The second day of the workshop featured discussions on paging, systems for graph processing, and directed graphs with presentations from:
- Michael Bender (Stony Brook University) – “Tight Bounds for Online Parallel Paging and Green Paging”
- Laxman Dhulipala (University of Maryland, College Park and Google Research – New York) – “Efficient Algorithms and Systems for Dynamic and Streaming Graphs”
- Jeremy Fineman (Georgetown University) – “Parallel Algorithms for Directed Graphs”
“Members of the IDEAL and Northwestern communities enjoyed the variety of talks that span the bridge between theory and practice,” Liu said. “We hope that our workshop kickstarts more conversations and collaborations that will lead to interesting and impactful research work.”
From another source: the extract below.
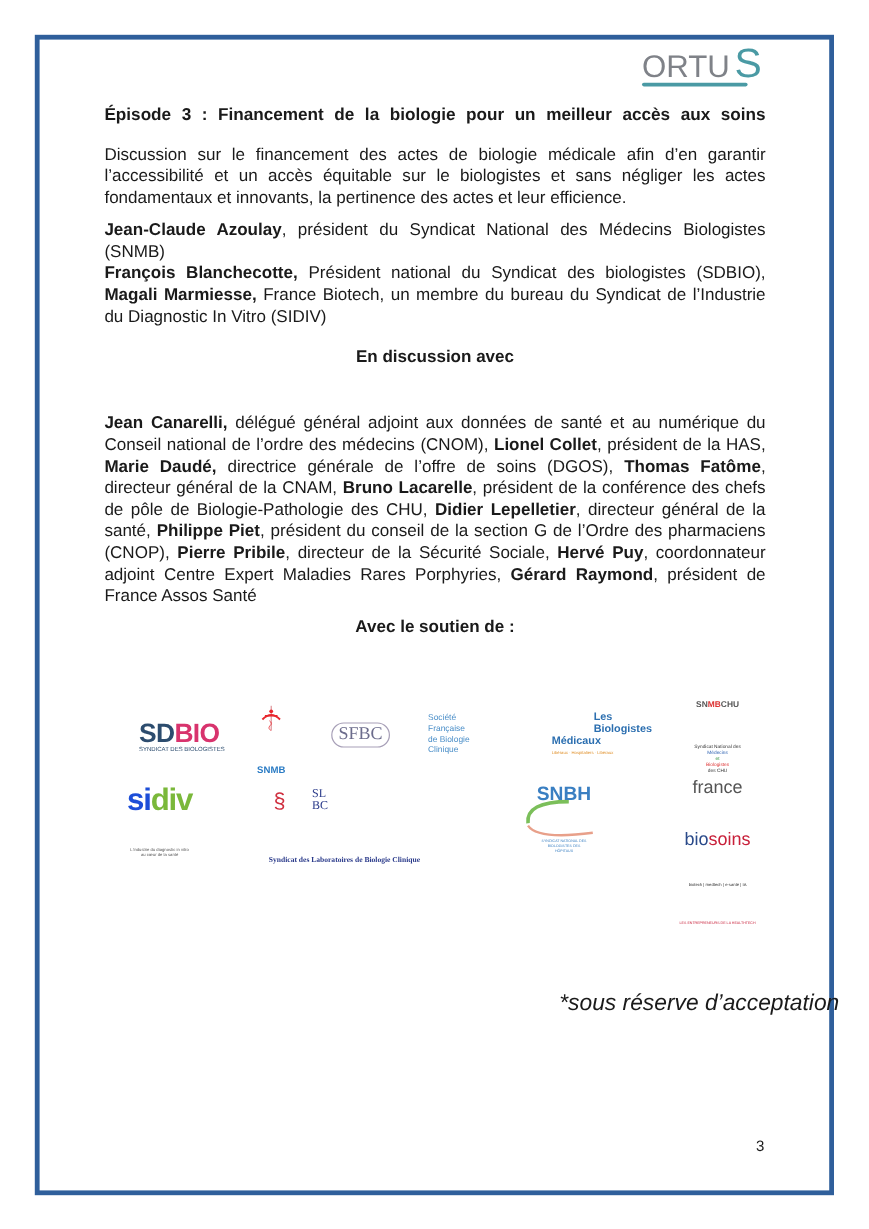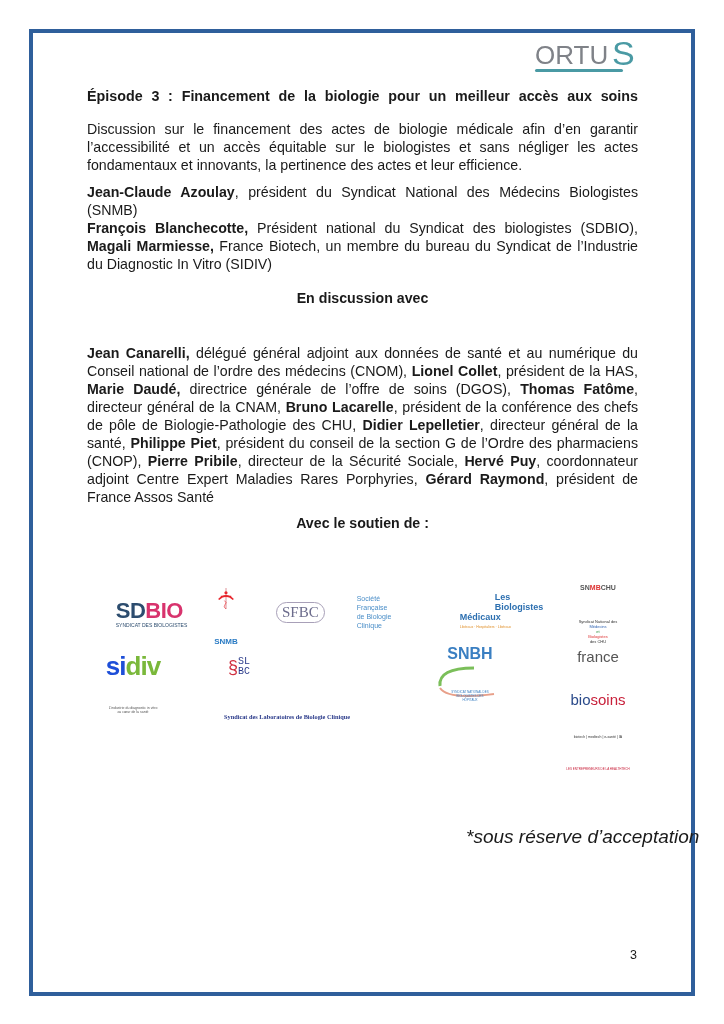"SL" div { font-family: Liberation Mono, monospace -> Liberation Serif, serif; padding-left: none -> 22px }
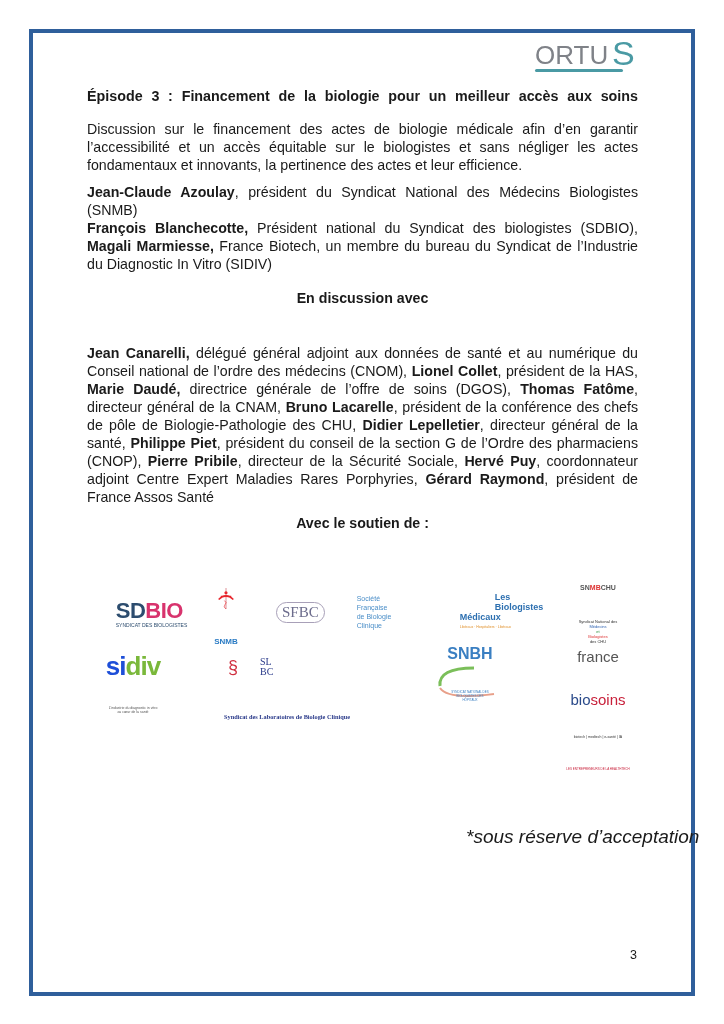"SNBH" div.logo { justify-content: flex-end -> none }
The workshop schedule also included time for informal interaction among guests as well as meetings between guest speakers and Northwestern CS students, faculty, and postdocs. The event was held in Mudd Hall on Northwestern’s Evanston campus.
“A wonderfully stimulating workshop with a well-balanced technical program across complementary topics and great questions and discussions,” said Vishkin.
Fall 2022 IDEAL Special Quarter on Data Economics
To foster interdisciplinary, inter-institute collaborative research, IDEAL will run thematically focused “special quarters.” The first Phase II program, the “Special Quarter on Data Economics,” will start this fall and is organized by Northwestern Engineering’s Jason Hartline, professor of computer science; and Zhaoran Wang, assistant professor of industrial engineering and management sciences and (by courtesy) computer science; in collaboration with Ian Kash (University of Illinois at Chicago), Nicolas Lambert (Massachusetts Institute of Technology), Grant Schoenebeck (University of Michigan), Bo Waggoner (University of Colorado Boulder), and Haifeng Xu (University of Chicago).
Workshops — including “Elicitation Mechanisms in Practice Workshop” on October 14, “Elicitation and Evaluation Workshop” on October 28, and “Challenges in Data Economics Workshop” on November 11 — will explore topics including valuing data, eliciting data, incentivizing data collection and sharing, adaptive data analysis, and game theory with data.
In addition, two graduate courses will be offered during the special quarter. Hartline is leading a course on data economics (COMP_SCI 497: Data Economics) and Annie Liang, assistant professor of economics at Northwestern’s Weinberg College of Arts and Sciences, is instructing a course on the economics of information (ECON 414: Economics of Information).